There are thongs for oarlocks, and Seton rows by standing in the waist and putting his weight against the oars. He thinks that he is quite adroit at this—even picturesque—but he would never, even at a great distance, be taken for an Italian. Indeed, there is an air of criminality, of shame about the poor man. The illusion of levitation, the charming tranquillity of the day—crenelated towers against that blueness of sky that seems to be a piece of our consciousness—are not enough to expunge his sense of guilt but only to hold it in suspense. He is a fraud, an impostor, an aesthetic criminal, and, sensing his feelings, his wife says gently, “Don’t worry, darling, no one will know, and if they do know, they won’t care.” He is worried because he is not a poet, and because this perfect day is, in a sense, his day of reckoning. He is not a poet at all, and only hoped to be better understood in Italy if he introduced himself as one. It is a harmless imposture—really an aspiration. He is in Italy only because he wants to lead a more illustrious life, to at least broaden his powers of reflection. He has even thought of writing a poem—something about good and evil.

There are many other boats in the water, rounding the cliff. All the idlers and beach boys are out, bumping gunwales, pinching their girls, and loudly singing phrases of canzone. They all salute il poeta. Around the cliff the shore is steep, terraced for vineyards, and packed with wild rosemary, and here the sea has beaten into the shore a chain of sandy coves. Seton heads for the largest of these, and his sons dive off the boat as he approaches the beach. He lands, and unloads the umbrella and the other gear.

Everyone speaks to them, everyone waves, and everyone in the village but the few churchgoers is on the beach. The Setons are the only strangers. The sand is a dark-golden color, and the sea shines like the curve of a rainbow—emerald, malachite, sapphire, and indigo. The striking absence of vulgarity and censoriousness in the scene moves Seton so that his chest seems to fill up with some fluid of appreciation. This is simplicity, he thinks, this is beauty, this is the raw grace of human nature! He swims in the fresh and buoyant water, and when he has finished swimming he stretches out in the sun. But now he seems restless, as if he were troubled once more about the fact that he is not a poet. And if he is not a poet, then what is he?

He is a television writer.
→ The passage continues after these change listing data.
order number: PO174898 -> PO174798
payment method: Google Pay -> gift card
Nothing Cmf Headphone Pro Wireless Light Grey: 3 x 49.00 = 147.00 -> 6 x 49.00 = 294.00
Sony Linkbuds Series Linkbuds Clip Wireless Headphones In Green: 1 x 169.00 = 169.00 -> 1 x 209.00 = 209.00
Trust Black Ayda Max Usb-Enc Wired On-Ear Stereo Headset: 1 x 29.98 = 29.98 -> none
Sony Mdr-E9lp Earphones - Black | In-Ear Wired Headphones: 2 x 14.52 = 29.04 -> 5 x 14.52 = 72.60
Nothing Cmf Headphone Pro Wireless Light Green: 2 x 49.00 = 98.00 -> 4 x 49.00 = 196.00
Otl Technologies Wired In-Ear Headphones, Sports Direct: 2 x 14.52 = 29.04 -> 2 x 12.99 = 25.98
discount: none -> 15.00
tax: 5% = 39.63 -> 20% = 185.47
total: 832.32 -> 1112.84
Lying on the sand of the cove, below the castle, is the form of a television writer. His crime is that he is the author of an odious situation comedy called “The Best Family.” When it was revealed to him that in dealing with mediocrity he was dealing not with flesh and blood but with whole principalities and kingdoms of wrongdoing, he threw up his job and fled to Italy. But now “The Best Family” has been leased by Italian television—it is called “La Famiglia Tosta” over here—and the asininities he has written will ascend to the towers of Siena, will be heard in the ancient streets of Florence, and will drift out of the lobby of the Gritti Palace onto the Grand Canal. This Sunday is his début, and his sons, who are proud of him, have spread the word in the village. Poeta!

His sons have begun to skirmish with their machine guns. It is a harrowing reminder of his past. The taint of television is on their innocent shoulders. While the children of the village sing, dance, and gather wild flowers, his own sons advance from rock to rock, pretending to kill. It is a mistake, and a trivial one, but it flusters him, although he cannot bring himself to call them to him and try to explain that their adroitness at imitating the cries and the postures of the dying may deepen an international misunderstanding. They are misunderstood, and he can see the women wagging their heads at the thought of a country so barbarous that even little children are given guns as playthings. Mamma mia! One has seen it all in the movies. One would not dare walk on the streets of New York because of gang warfare, and once you step out of New York you are in a wilderness, full of naked savages.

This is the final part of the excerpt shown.